Recorded data:
◆ ◆ ◆ ◆

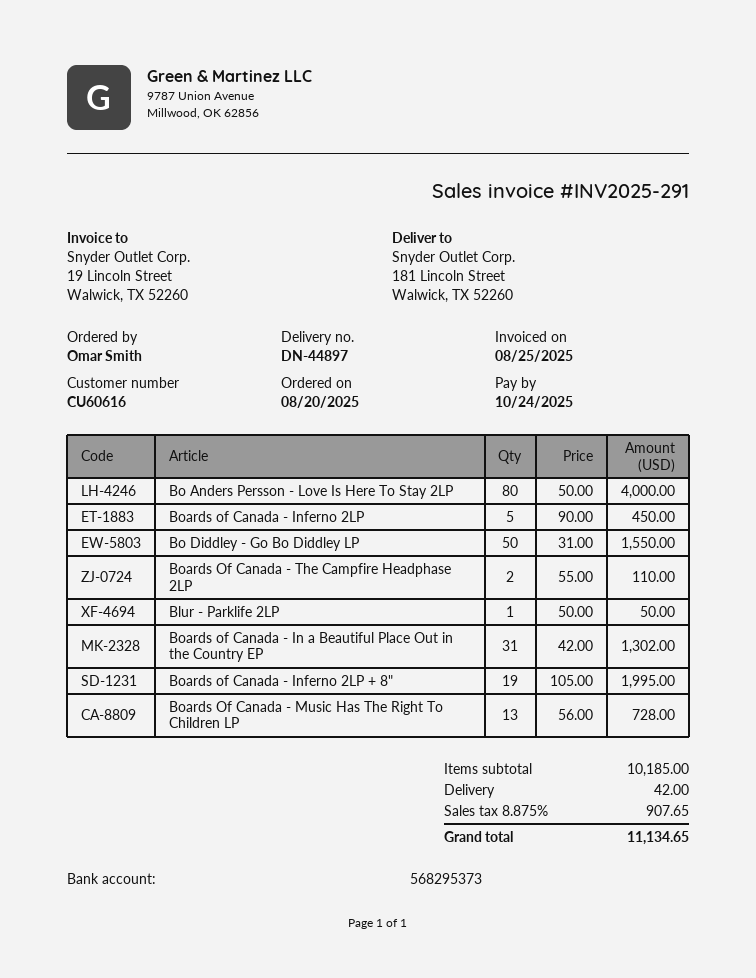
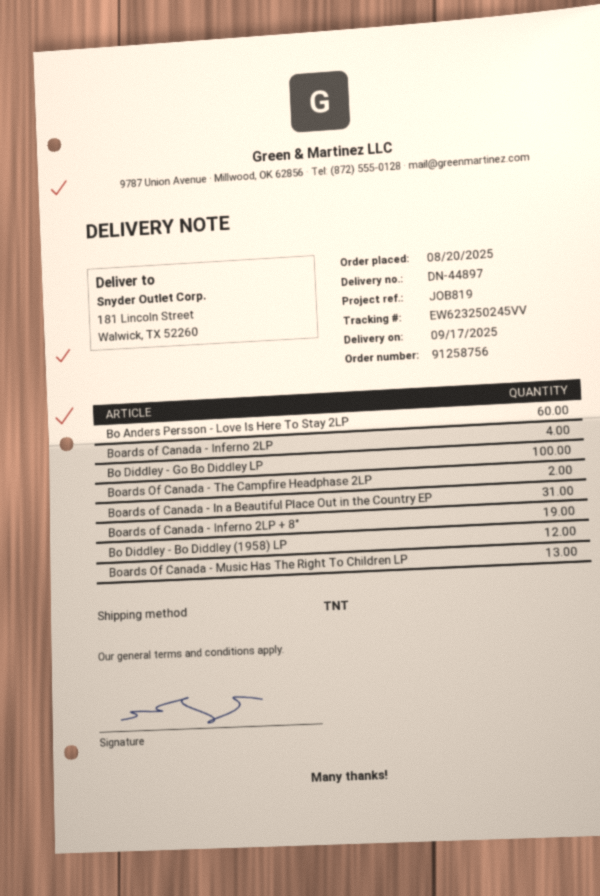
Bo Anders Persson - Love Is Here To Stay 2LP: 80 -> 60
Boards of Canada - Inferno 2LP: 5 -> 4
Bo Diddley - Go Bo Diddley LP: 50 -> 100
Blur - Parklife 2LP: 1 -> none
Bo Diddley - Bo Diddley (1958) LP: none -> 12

◆ ◆ ◆ ◆

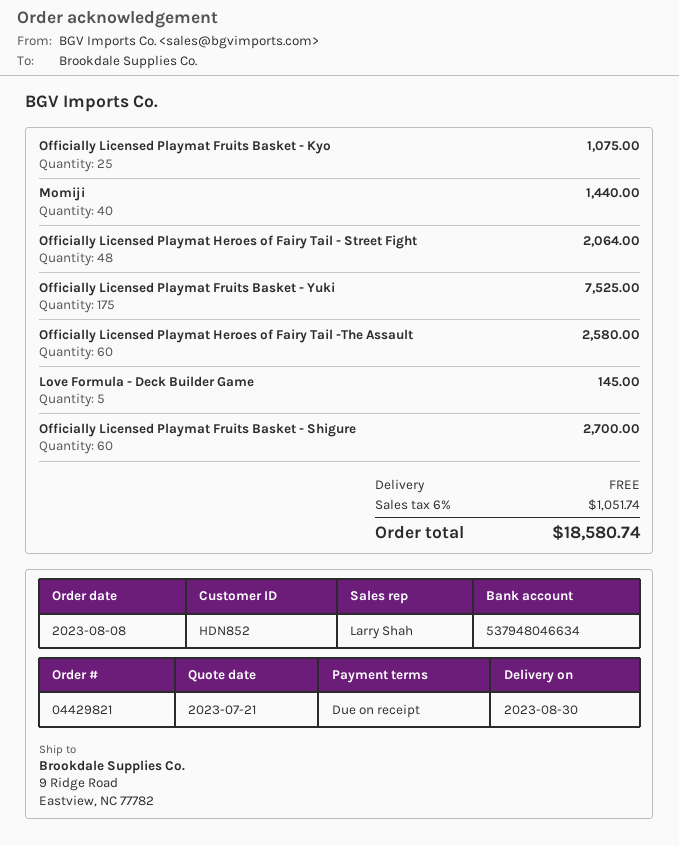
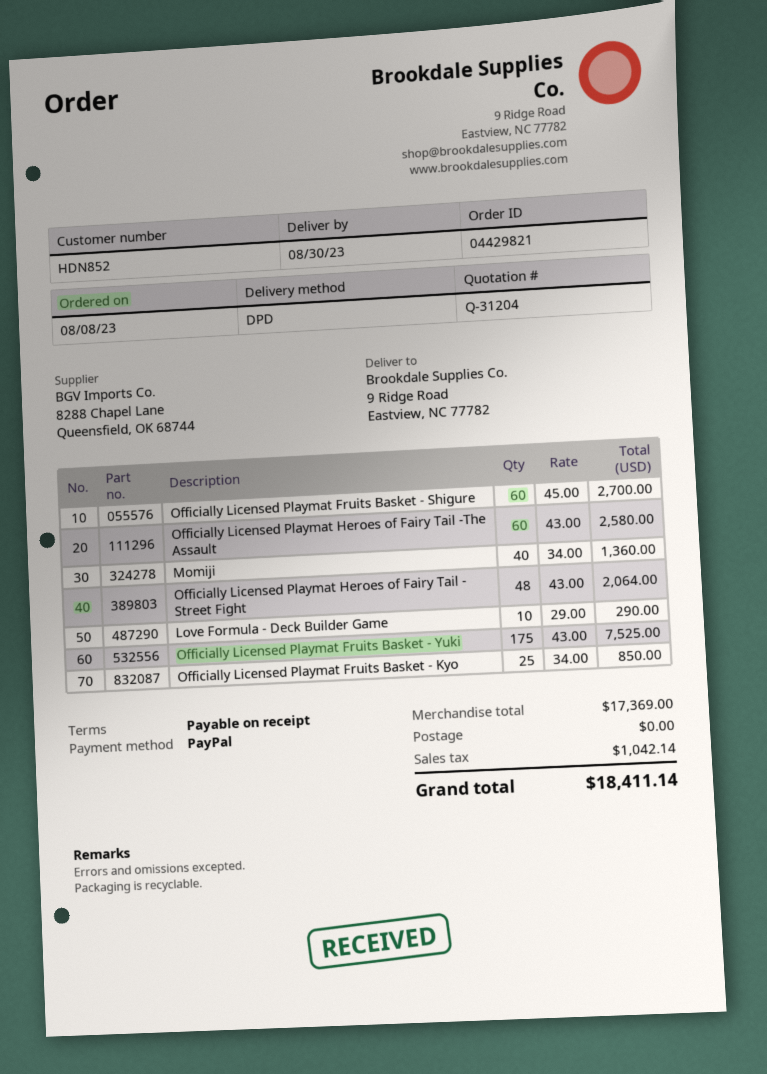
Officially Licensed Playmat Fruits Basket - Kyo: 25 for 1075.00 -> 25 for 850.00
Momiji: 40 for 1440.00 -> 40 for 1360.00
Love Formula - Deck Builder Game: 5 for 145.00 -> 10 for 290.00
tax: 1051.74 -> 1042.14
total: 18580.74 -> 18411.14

◆ ◆ ◆ ◆

Please copy, exactly and with nothing else, the lines above beginning at the line that has "Bo Anders Persson" and ending with the line that has "Bo Diddley - Bo Diddley (1958) LP: none -> 12".

Bo Anders Persson - Love Is Here To Stay 2LP: 80 -> 60
Boards of Canada - Inferno 2LP: 5 -> 4
Bo Diddley - Go Bo Diddley LP: 50 -> 100
Blur - Parklife 2LP: 1 -> none
Bo Diddley - Bo Diddley (1958) LP: none -> 12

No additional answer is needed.